╭──

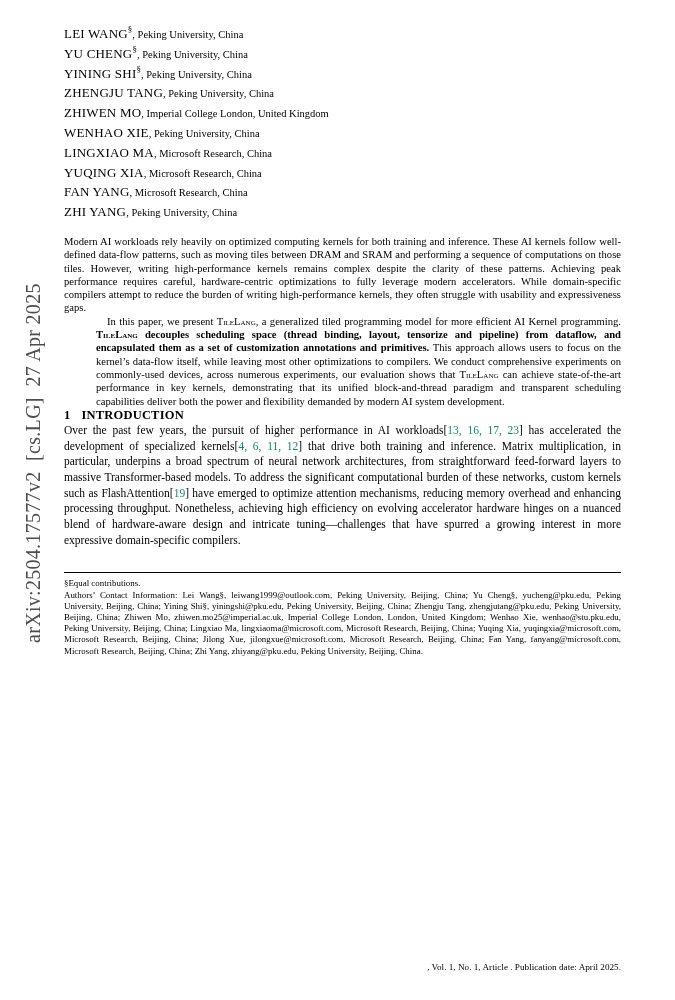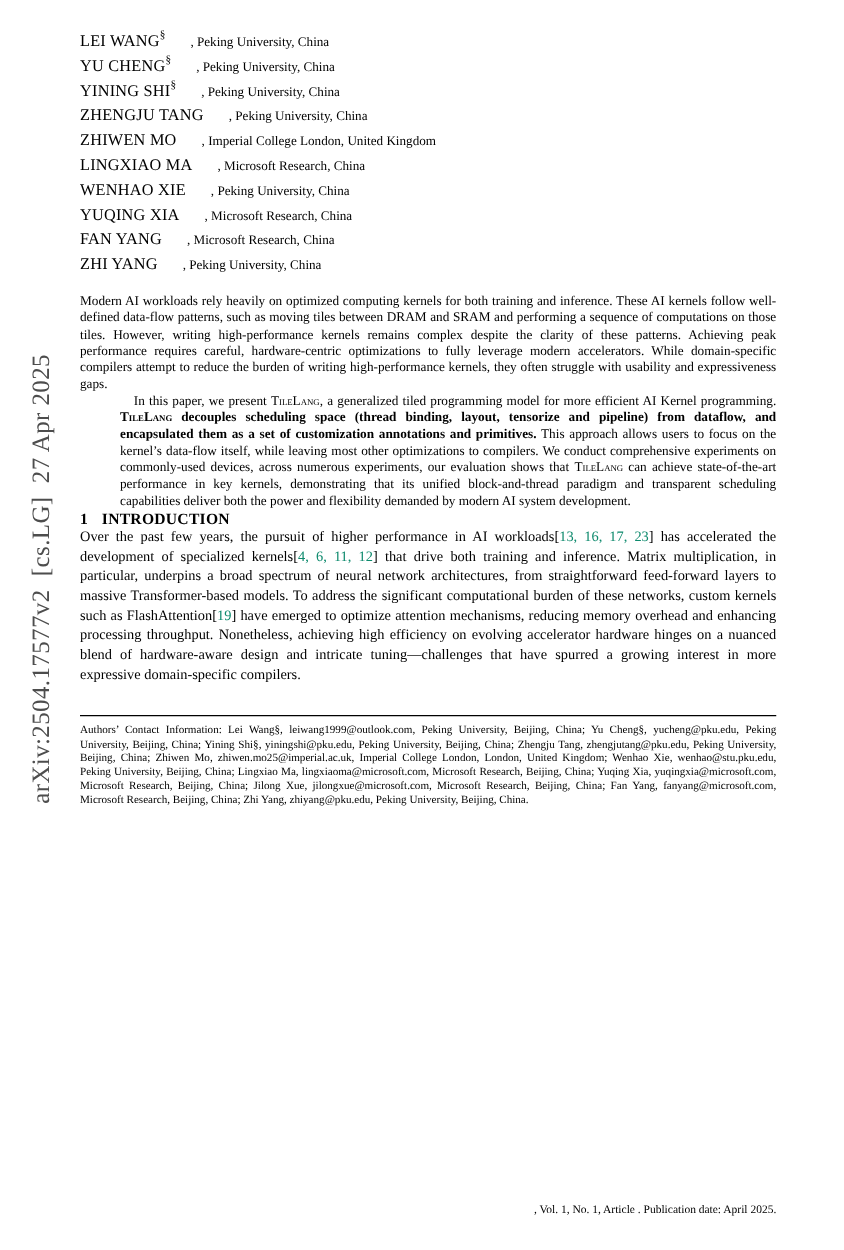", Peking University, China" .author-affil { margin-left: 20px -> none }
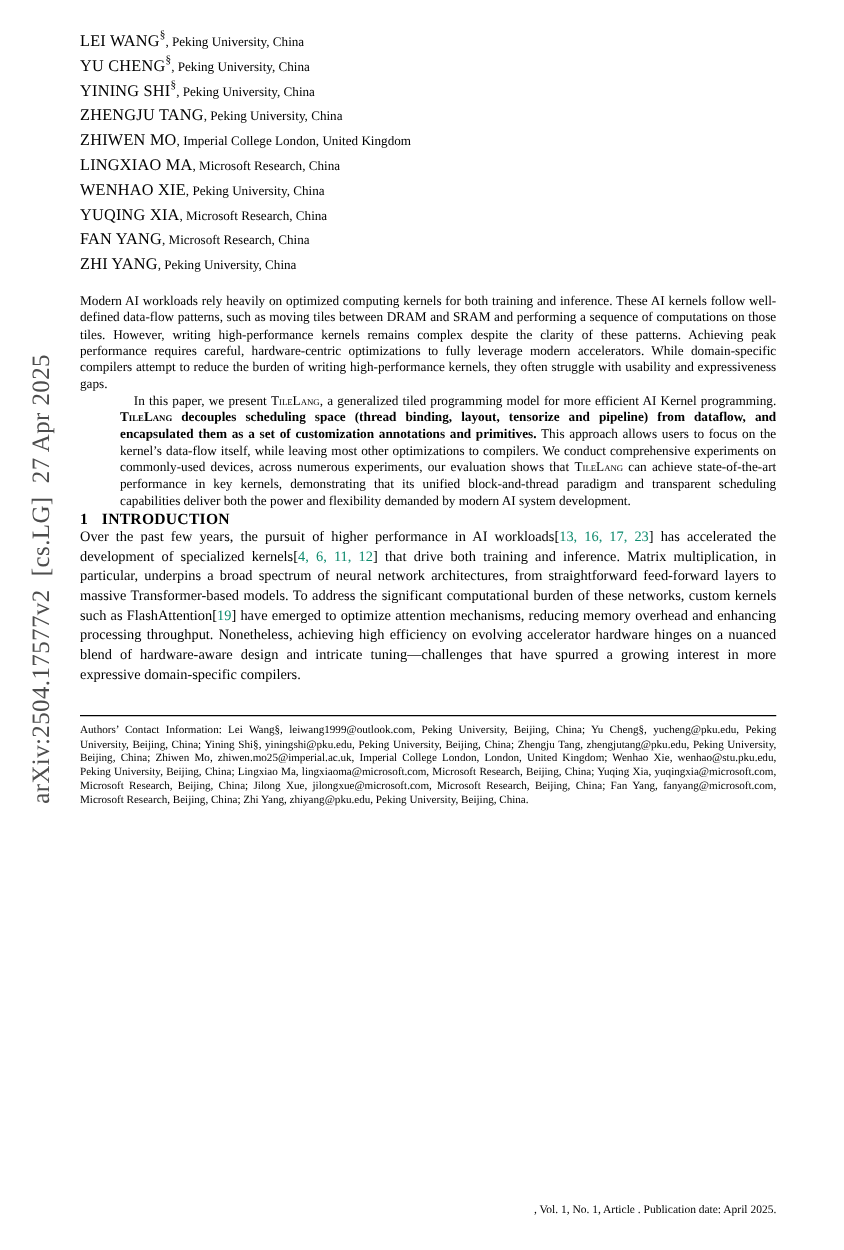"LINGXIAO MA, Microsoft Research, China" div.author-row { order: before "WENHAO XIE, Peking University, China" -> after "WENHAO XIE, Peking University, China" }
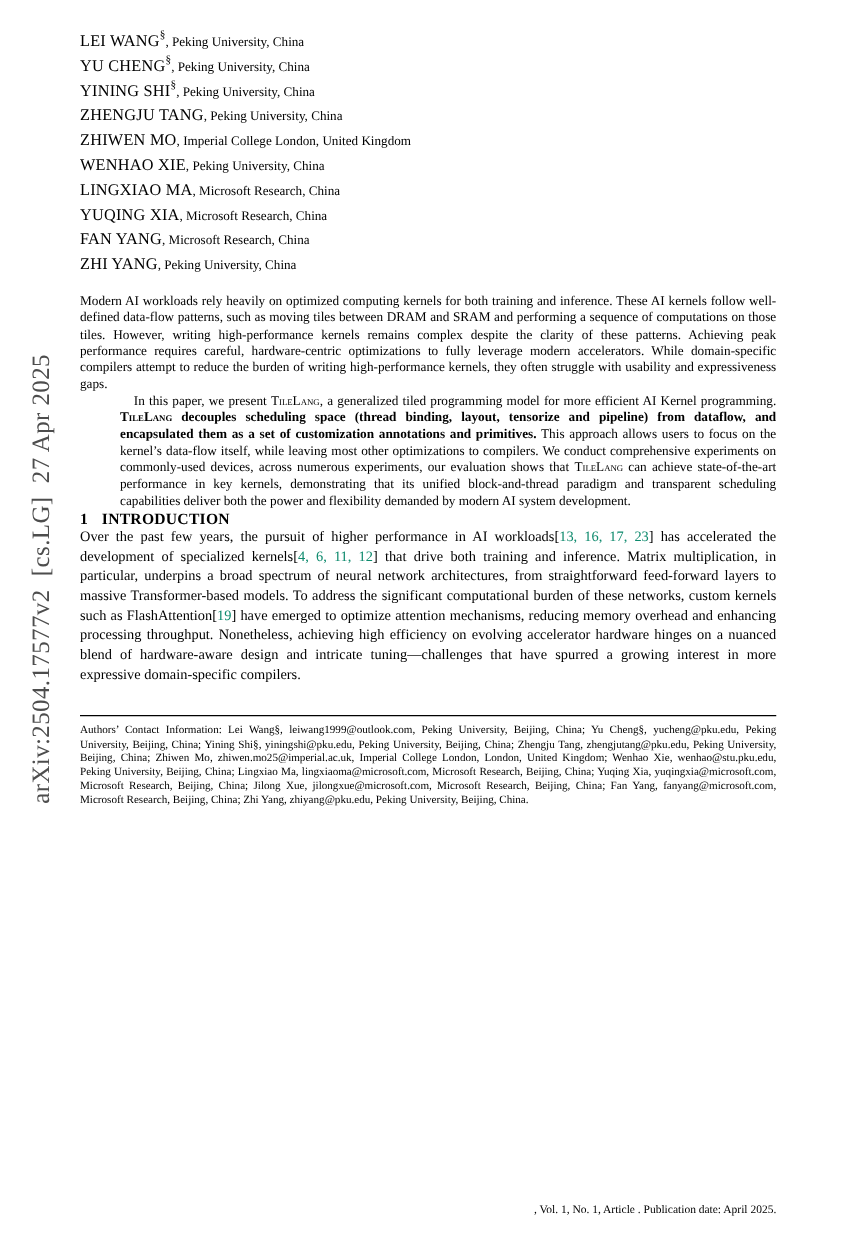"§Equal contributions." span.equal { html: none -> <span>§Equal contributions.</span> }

╰──
╭──

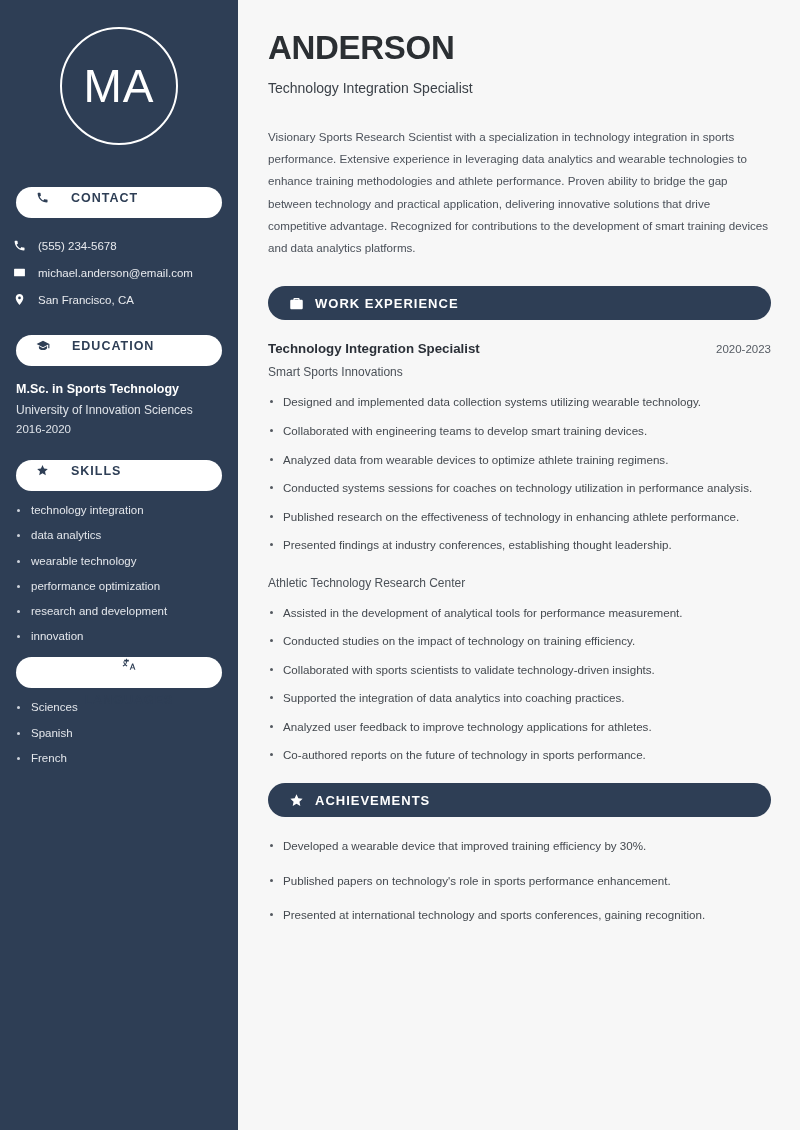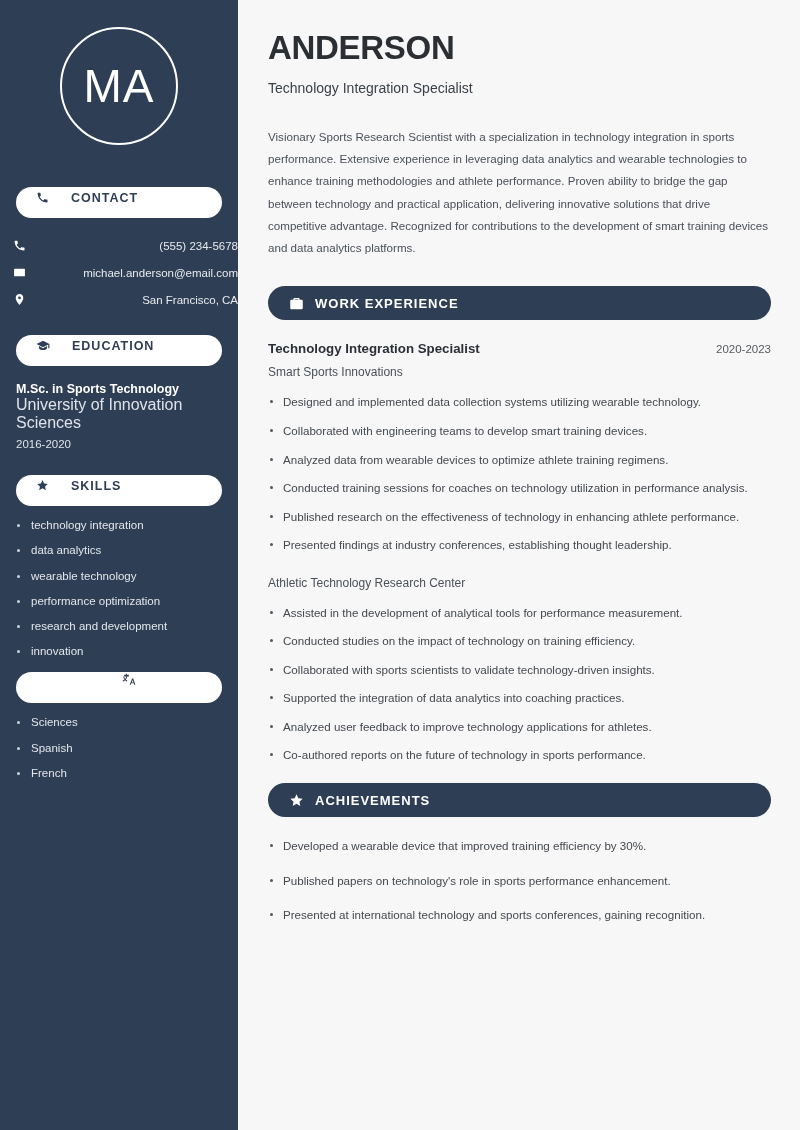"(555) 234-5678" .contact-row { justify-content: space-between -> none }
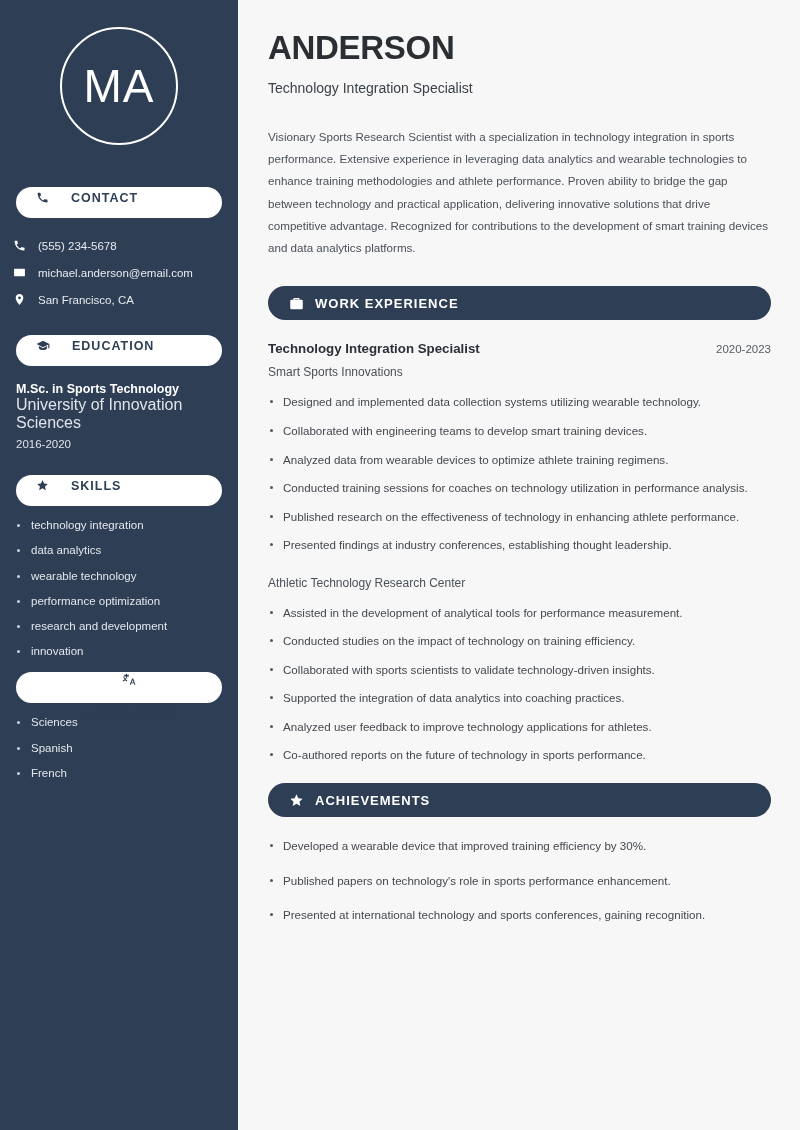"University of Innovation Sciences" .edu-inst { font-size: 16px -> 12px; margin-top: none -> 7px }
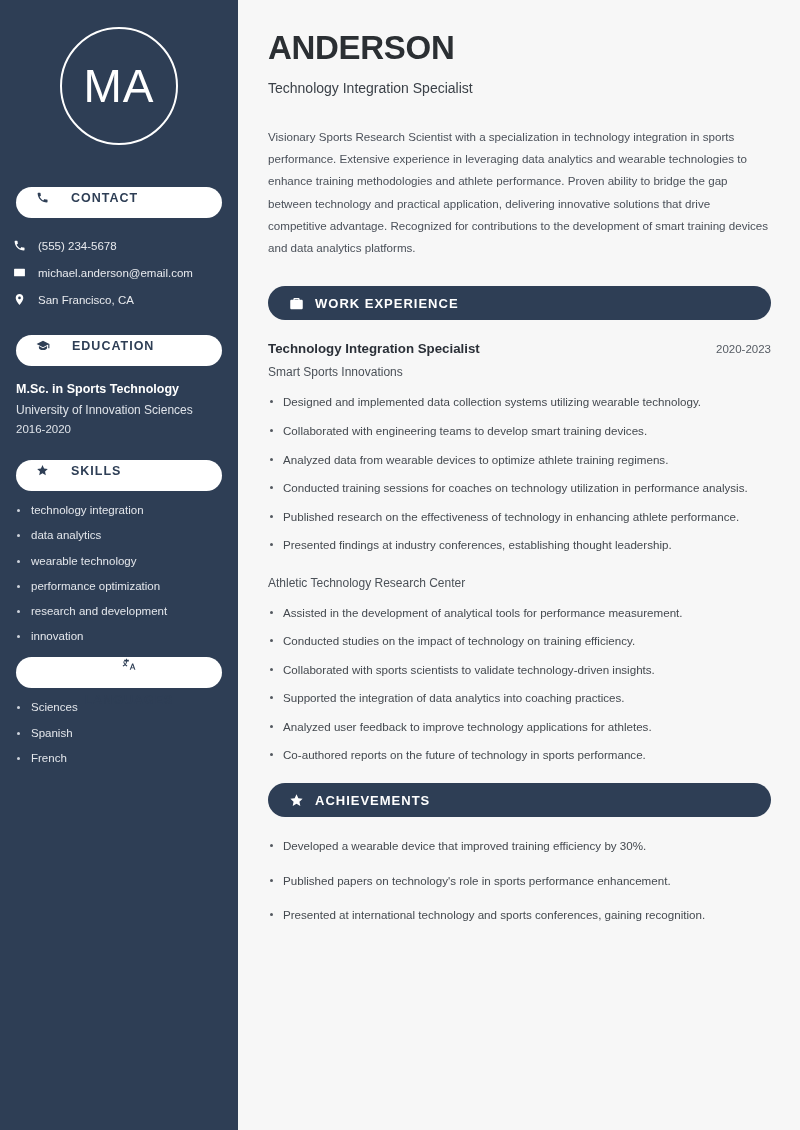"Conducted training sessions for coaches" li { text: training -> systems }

╰──

## Exercise directions:
In the listing above, find the line with "justify-content: space-between ->" and the line with "training sessions for". Transcribe those two and everything between, exactly, leaving out pictures.

## Solution below:
"(555) 234-5678" .contact-row { justify-content: space-between -> none }
"University of Innovation Sciences" .edu-inst { font-size: 16px -> 12px; margin-top: none -> 7px }
"Conducted training sessions for coaches" li { text: training -> systems }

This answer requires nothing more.